Source: A.M. Portis, Electromagnetic Fields (Wiley, 1978).

3.25 — Overcharging of Macro-ions

Large macro-ions ($Q<0$) in a solution of micro-ions ($q>0$). $N$ micro-ions adsorb onto the macro-ion surface (radius $R$). The minimum energy of $N\gg 1$ charges on a sphere is:

$$E(N)=\frac{q^2}{4\pi {ϵ}_{0}R}\frac{1}{2}\left(N^2-N^{3/2}\right)$$

Find the equilibrium $N$ and show the macro-ion is overcharged.

Solution Sketch

(a): Smear the micro-ion charge uniformly over the sphere: total charge $Nq$, self-energy $\sim (Nq{)}^2/(8\pi {ϵ}_{0}R)\sim N^2$. This gives the $N^2$ term.

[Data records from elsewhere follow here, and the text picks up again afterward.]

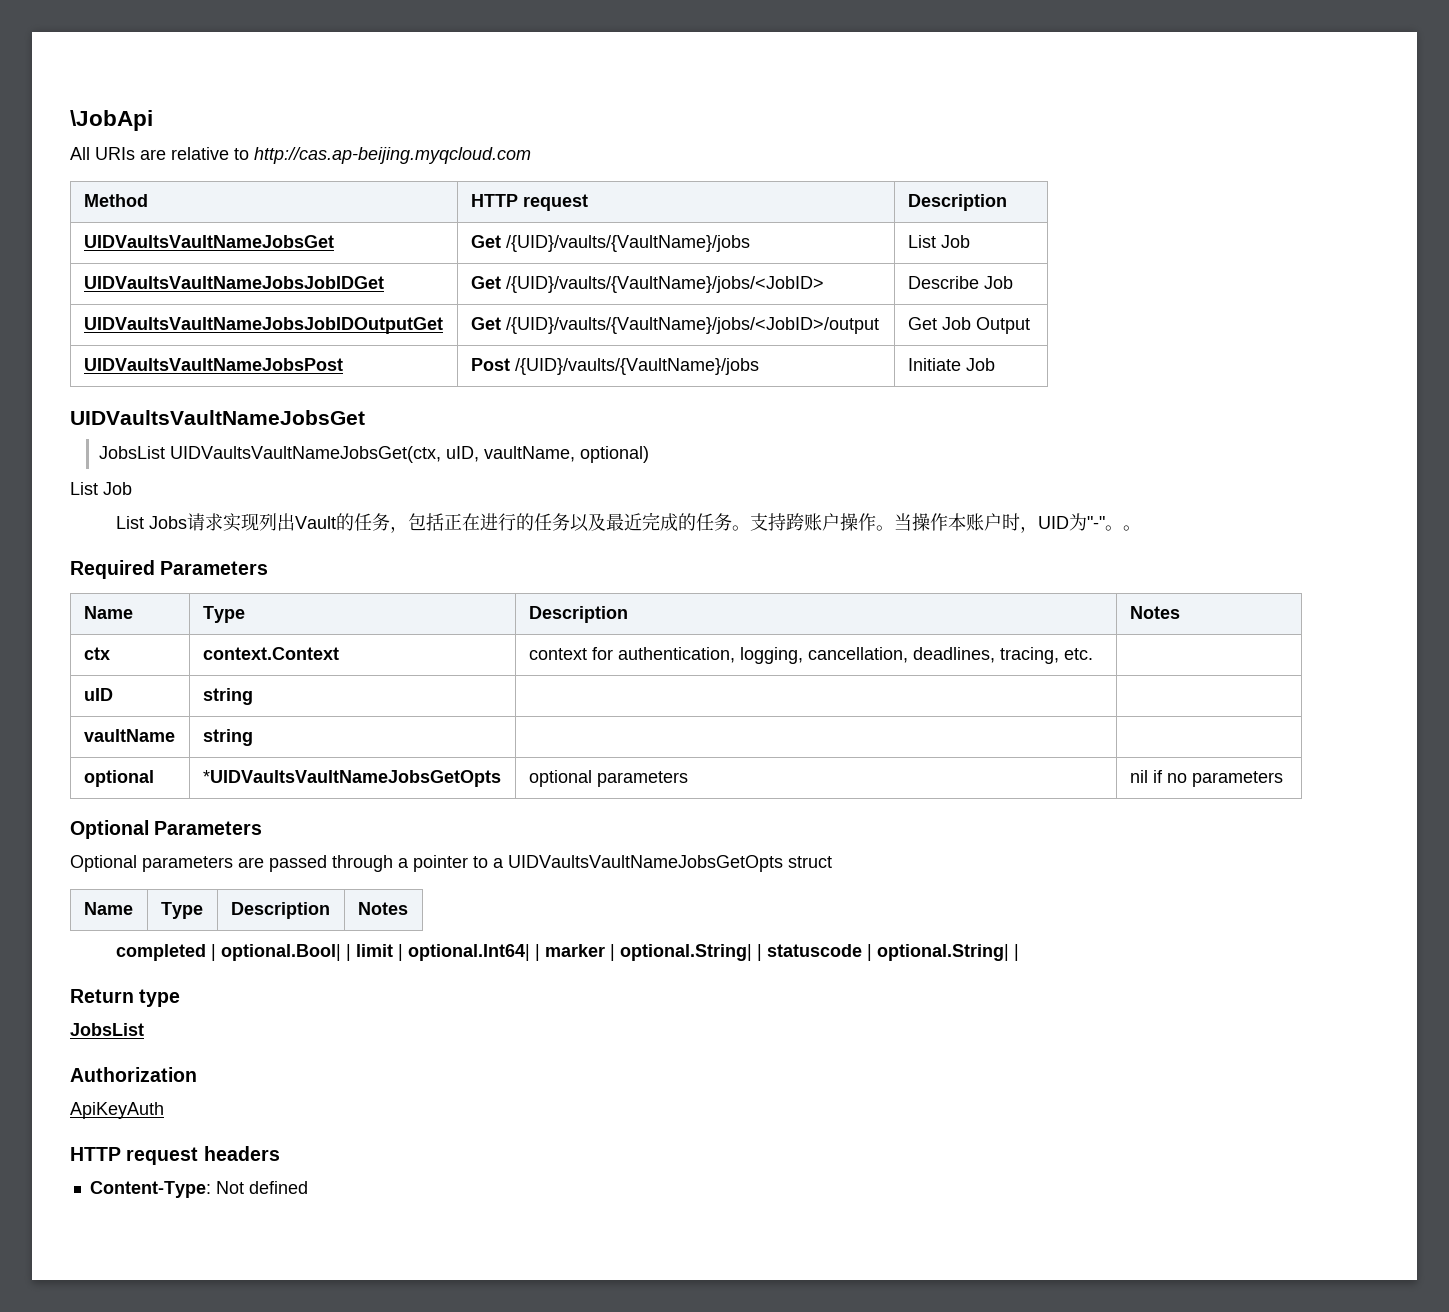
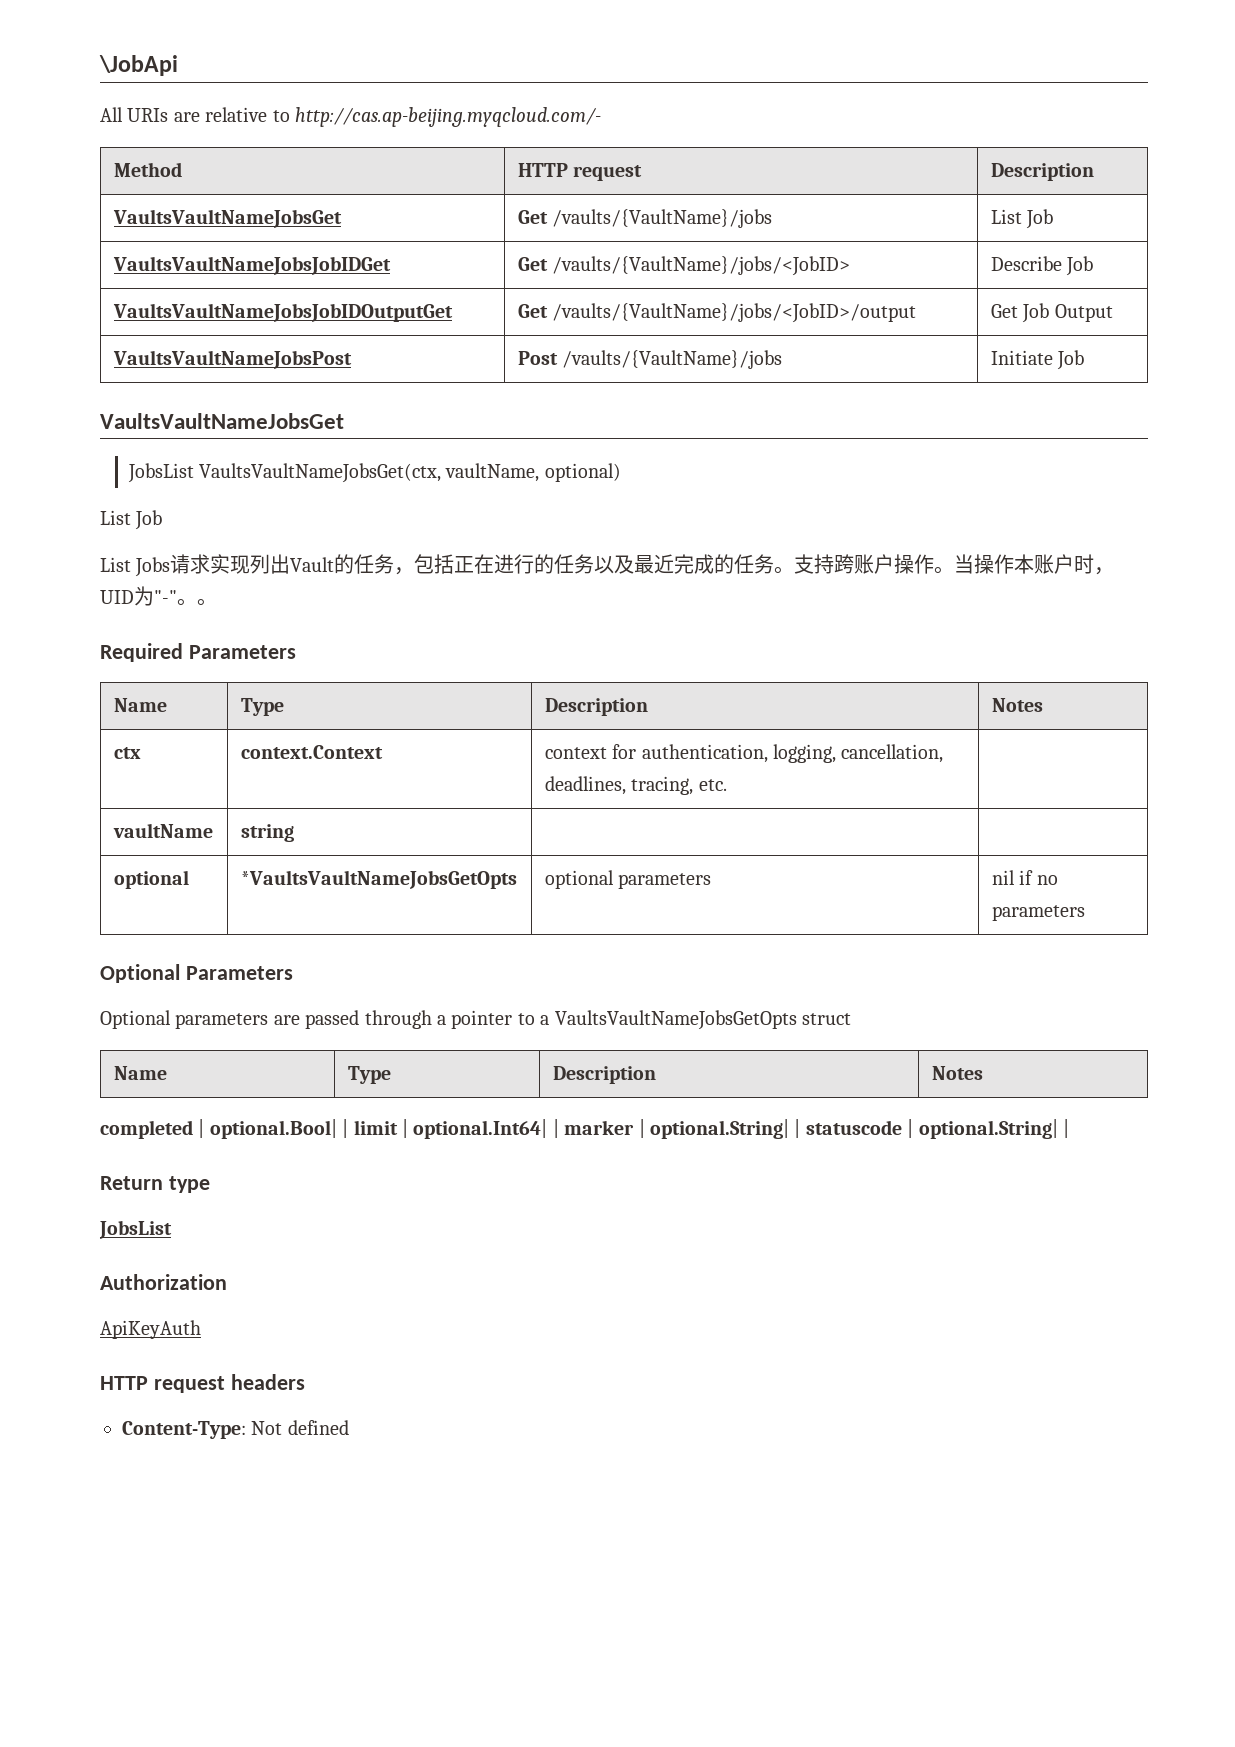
- All URIs are relative to http://cas.ap-beijing.myqcloud.com
+ All URIs are relative to http://cas.ap-beijing.myqcloud.com/-
- UIDVaultsVaultNameJobsGet | Get /{UID}/vaults/{VaultName}/jobs | List Job
- UIDVaultsVaultNameJobsJobIDGet | Get /{UID}/vaults/{VaultName}/jobs/<JobID> | Describe Job
+ VaultsVaultNameJobsGet | Get /vaults/{VaultName}/jobs | List Job
+ VaultsVaultNameJobsJobIDGet | Get /vaults/{VaultName}/jobs/<JobID> | Describe Job
- UIDVaultsVaultNameJobsJobIDOutputGet | Get /{UID}/vaults/{VaultName}/jobs/<JobID>/output | Get Job Output
+ VaultsVaultNameJobsJobIDOutputGet | Get /vaults/{VaultName}/jobs/<JobID>/output | Get Job Output
- UIDVaultsVaultNameJobsPost | Post /{UID}/vaults/{VaultName}/jobs | Initiate Job
- UIDVaultsVaultNameJobsGet
- JobsList UIDVaultsVaultNameJobsGet(ctx, uID, vaultName, optional)
+ VaultsVaultNameJobsPost | Post /vaults/{VaultName}/jobs | Initiate Job
+ VaultsVaultNameJobsGet
+ JobsList VaultsVaultNameJobsGet(ctx, vaultName, optional)
- uID | string | |
- optional | *UIDVaultsVaultNameJobsGetOpts | optional parameters | nil if no parameters
+ optional | *VaultsVaultNameJobsGetOpts | optional parameters | nil if no parameters
- Optional parameters are passed through a pointer to a UIDVaultsVaultNameJobsGetOpts struct
+ Optional parameters are passed through a pointer to a VaultsVaultNameJobsGetOpts struct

(b): The $N^{3/2}$ correction: smearing ignores that discrete charges avoid each other. Each micro-ion has $\sim \sqrt{N}$ nearest neighbors at average spacing $\sim R/\sqrt{N}$. Subtracting the smeared charge within each micro-ion’s “territory” (a cap of area $\sim 4\pi R^2/N$) gives a correlation energy $\sim N\times q^2/(4\pi {ϵ}_0\cdot R/\sqrt{N})\sim N^{3/2}$.

(c): Total energy = $E(N)$ + macro-ion/micro-ion interaction $=E(N)-NqQ/(4\pi {ϵ}_{0}R)$. Minimize over $N$:

$$\frac{\partial }{\partial N}\left[\frac{1}{2}{N}^2-\frac{1}{2}{N}^{3/2}-N\frac{|Q|}{q}\right]=0⟹N-\frac{3}{4}\sqrt{N}-\frac{|Q|}{q}=0$$

Solving: we find that $N=\frac{|Q|}{q}+\frac{9}{32}+\frac{9}{32}\sqrt{1+\frac{64}{9}\frac{|Q|}{q}}>\frac{|Q|}{q}$, meaning the micro-ions overcharge the macro-ion. The correlation energy ($N^{3/2}$ term) is what drives overcharging beyond simple neutralization.